2023年4月6日
種子法廃止意見確認訴訟原告団・弁護団
TPP交渉差止・違憲訴訟の会
1 本日、種子法廃止違憲確認訴訟原告団・弁護団は、本年3月24日の種子法廃止違憲確認訴訟の敗訴判決(東京地方裁判所民事第2部 品田幸男裁判長:以下「原判決」といいます。)について、東京高等裁判所に控訴しました。
2 本裁判は2019年5月に提訴しました。原告らは、国会で制定された主要農作物種子法(種子法)廃止法によって種子法が廃止されたことが、原告らの「食料への権利」を侵害するので、憲法違反であり無効である、と訴えてきました。
「食料への権利」は、誰でも、いつでもどこでも、良質で十分な量の安全な食料を得る権利です。
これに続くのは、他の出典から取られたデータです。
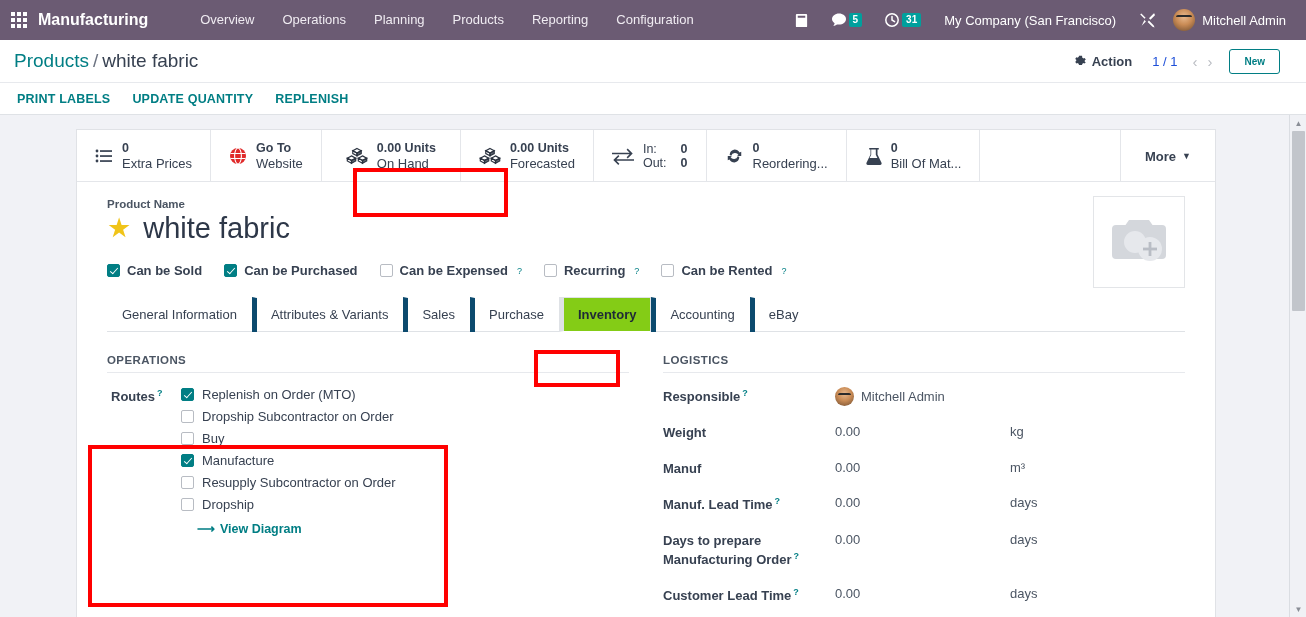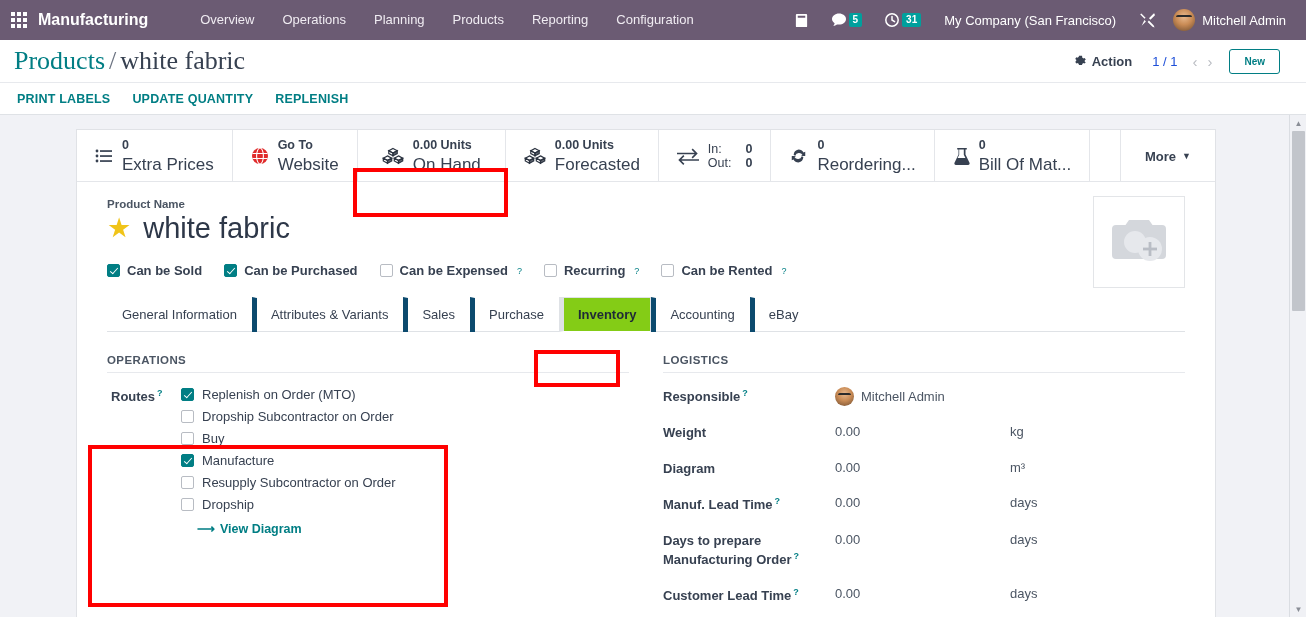--- a/index.html
+++ b/index.html
@@ -113,10 +113,9 @@
     background: #ffffff;
   }
   .bc {
-    font-size: 26px;
+    font-size: 19px;
     color: #1f2937;
     white-space: nowrap;
-    font-family: Liberation Serif, serif;
   }
   .bc a {
     color: #017e84;

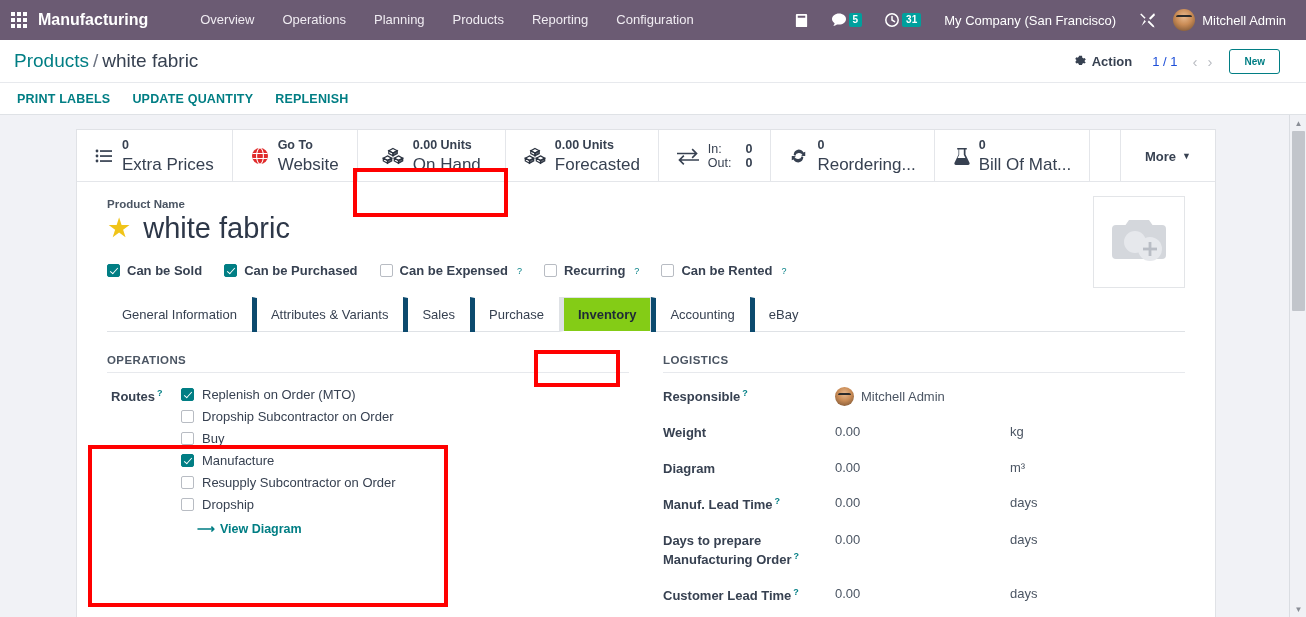--- a/index.html
+++ b/index.html
@@ -210,7 +210,7 @@
   .smart-btn:last-child { border-right: none; }
   .sb-text { line-height: 1.25; }
   .sb-val { font-size: 12.5px; font-weight: bold; color: #374151; white-space: nowrap; }
-  .sb-lbl { font-size: 17px; color: #374151; white-space: nowrap; margin-top: 38px; }
+  .sb-lbl { font-size: 13px; color: #374151; white-space: nowrap; margin-top: 38px; }
   .sb-ico { color: #374151; display: flex; align-items: center; }
   .inout { display: grid; grid-template-columns: auto auto; gap: 0 14px; font-size: 12.5px; }
   .inout .k { color: #374151; }

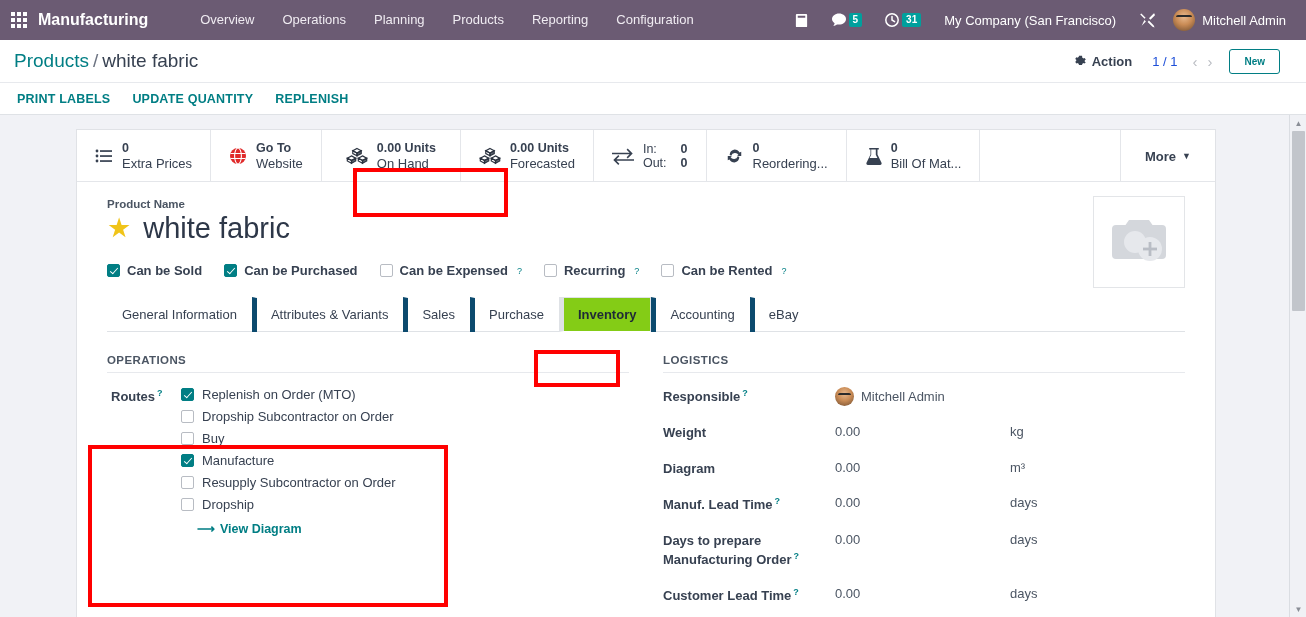--- a/index.html
+++ b/index.html
@@ -691,7 +691,7 @@
         </div>
 
         <div class="frow">
-          <div class="flabel">Diagram</div>
+          <div class="flabel">Manuf</div>
           <div class="fvalue">0.00</div>
           <div class="funit">m³</div>
         </div>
この権利は、世界人権宣言25条及び社会権規約11条1項に包摂されている人権であって、国際人権法上確立している重要な権利です。ゆえに、わが国の憲法上の権利として保障されるべきです。
また、食料の根本である種の生産体制や安定供給を保証する種子法は、この「食料への権利」に根拠を置く法律です。ゆえに、種子法を廃止することはこの「食料への権利」を侵害することにほかならず、同廃止法は憲法違反であって無効です。
この裁判では、全国の農家(一般農家・採種農家)、消費者が原告となり、合計1489名の原告が、被告国を相手に裁判をたたかってきました。
3 原判決は、①採種農家である原告について、種子法廃止法の施行以降、種子法に基づく公法上の地位(=種子法に基づき自らの土地がほ場指定される地位)を喪失しているから、現実かつ具体的な危険または不安が認められるというべきとし、その地位の「確認の利益」(=原告の確認の訴えを審議する必要があること)を認めました(判決28頁)。
また、②ほ場指定について、仮に県の種子条例で規定されても、法律が廃止された以上、法廃止前と同程度の財政基盤が保証されておらず、ゆえに、同原告に確認の利益があることは変わりないとしました(判決29頁)。③「食料への権利」について、憲法25条で保障される余地がある、ともしました(判決40頁)。
そして、原判決では、④種子法廃止法案の審議時間がわずか約10時間であること、議員の質問に対する返答・資料提出がない中で法案が採決された点も指摘されています(判決38頁)。
しかし、原判決は、⑤種子法によって、「食料への権利」が具体化されているとは言えない以上、原告の主張する権利が憲法上の権利ではない(判決42~45頁)、ゆえに、種子法が廃止されたとしても権利侵害は存しない、として、結局、原告の主張を退けるに至りました。
4 以上のとおり、原判決は原告らの主張を退けている以上、不当判決と言わざるを得ません。
しかしながら、先ほど述べた通り、採種農家の原告について「確認の利益」を認め、そして、「食料への権利」が憲法上の権利として認められる余地を認めています。原告らの訴えた内容についての憲法判断の可能性を否定していません。
この原判決の判断内容は、原告らが控訴審でたたかえる可能性を広げているといえます。
5 控訴審では、種子法に基づいて私たちの権利が具体化されていることを、さらに主張する予定です。
原判決は種子法は「食料増産」という政策的な目的で制定されたものであって、国民の権利を具体化したとは言えないと認定しました(判決41頁)。しかしながら、戦後、この種子法に基づき、都道府県で主要農作物の種生産が続いてきたこと、私たち国民に良好で安全な農作物が提供され続けてきたことは明らかです。これこそ、国民の食料への権利そのものと言えます。
6 原判決の直前、インターネットなどを通じ、本裁判の公正判決を求める署名は5万3724筆が集まりました。また賛同者からはネット上で、「すべての人が安心してご飯を食べられる社会のため種子法を守ろう」「タネを守りましょう。外資系ではなく国産で種を繰り返し使えるもので」「子供たちの為にも守らなければなりません」「食料は国を支える最も重要なものです」など、多くの切実なコメントが寄せられました。
裁判所は、この声を無視するようなことがあってはなりません。そして、私たち原告らは、この声を実現すべく、たたかい続ける必要があります。
私たちは、司法の役割を放棄した不当判決に断固抗議するとともに、控訴審において、食料への権利が憲法上の権利であること、種子法がこの権利を具体化することを再度詳細に述べ、たたかっていきます。
そして、司法が本来の使命を全うする日まで、全力でたたかい続けること、同時に、種子法の復活を求め、裁判外でも奮闘していくことを宣言します。